== GIVEN INFORMATION ==

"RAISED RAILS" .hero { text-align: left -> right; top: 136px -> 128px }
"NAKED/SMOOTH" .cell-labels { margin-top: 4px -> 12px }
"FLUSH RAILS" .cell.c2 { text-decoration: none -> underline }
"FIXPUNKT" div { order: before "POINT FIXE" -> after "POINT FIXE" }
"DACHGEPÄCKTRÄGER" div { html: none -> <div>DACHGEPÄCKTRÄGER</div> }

===
== GIVEN INFORMATION ==

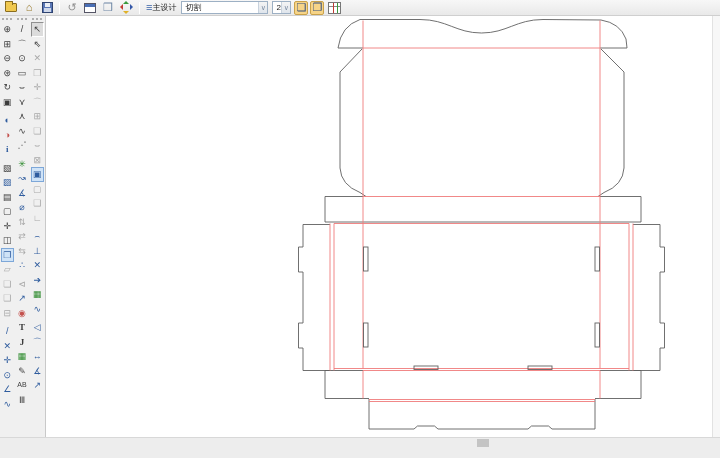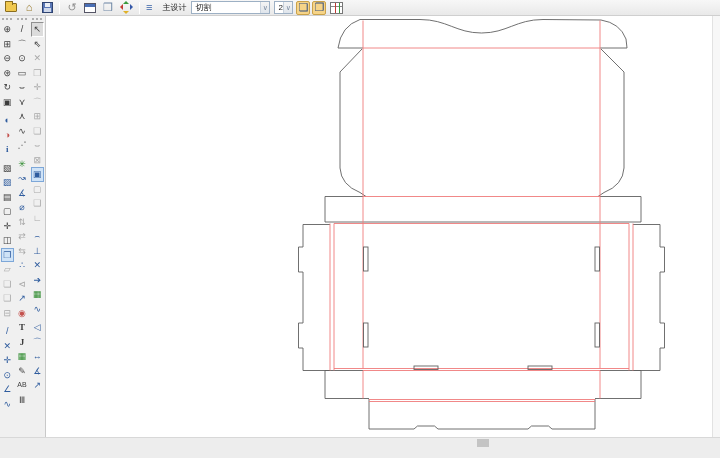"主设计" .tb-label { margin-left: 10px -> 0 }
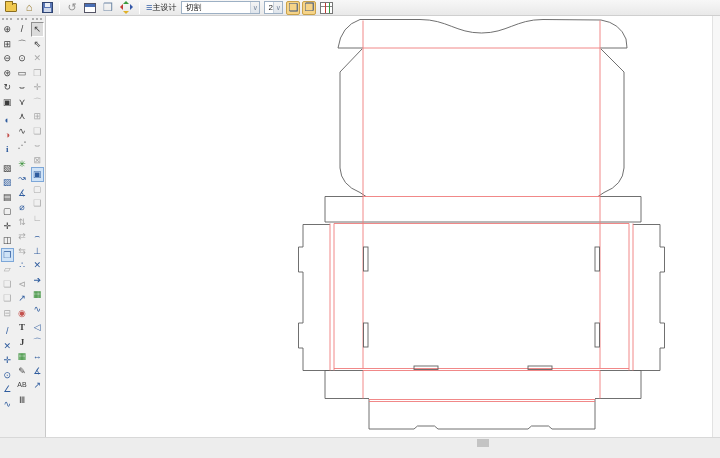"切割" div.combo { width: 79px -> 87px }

===

## REQUIRED ACTION:
Go over the data and return every line that includes the word "text".

## REPLY:
"RAISED RAILS" .hero { text-align: left -> right; top: 136px -> 128px }
"FLUSH RAILS" .cell.c2 { text-decoration: none -> underline }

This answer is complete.